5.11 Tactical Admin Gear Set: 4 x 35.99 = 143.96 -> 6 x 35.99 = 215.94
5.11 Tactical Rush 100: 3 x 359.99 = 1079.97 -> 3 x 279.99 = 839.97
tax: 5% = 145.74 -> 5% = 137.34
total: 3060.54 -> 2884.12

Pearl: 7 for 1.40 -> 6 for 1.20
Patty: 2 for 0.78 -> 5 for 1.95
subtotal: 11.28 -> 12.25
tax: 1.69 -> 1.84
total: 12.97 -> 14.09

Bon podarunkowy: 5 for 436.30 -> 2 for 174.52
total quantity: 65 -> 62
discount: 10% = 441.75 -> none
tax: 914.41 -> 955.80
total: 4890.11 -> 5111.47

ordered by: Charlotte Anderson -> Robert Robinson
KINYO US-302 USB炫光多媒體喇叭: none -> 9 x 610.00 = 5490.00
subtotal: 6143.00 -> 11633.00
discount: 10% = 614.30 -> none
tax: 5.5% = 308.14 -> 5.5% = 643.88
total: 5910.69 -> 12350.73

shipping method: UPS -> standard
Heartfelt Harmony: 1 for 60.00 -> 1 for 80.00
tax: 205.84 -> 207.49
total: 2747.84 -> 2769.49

------------

■ WHAT YOU NEED TO DO ■
Which lines of the data include the word "subtotal"? Copy each one.

■ SOLUTION ■
subtotal: 11.28 -> 12.25
subtotal: 6143.00 -> 11633.00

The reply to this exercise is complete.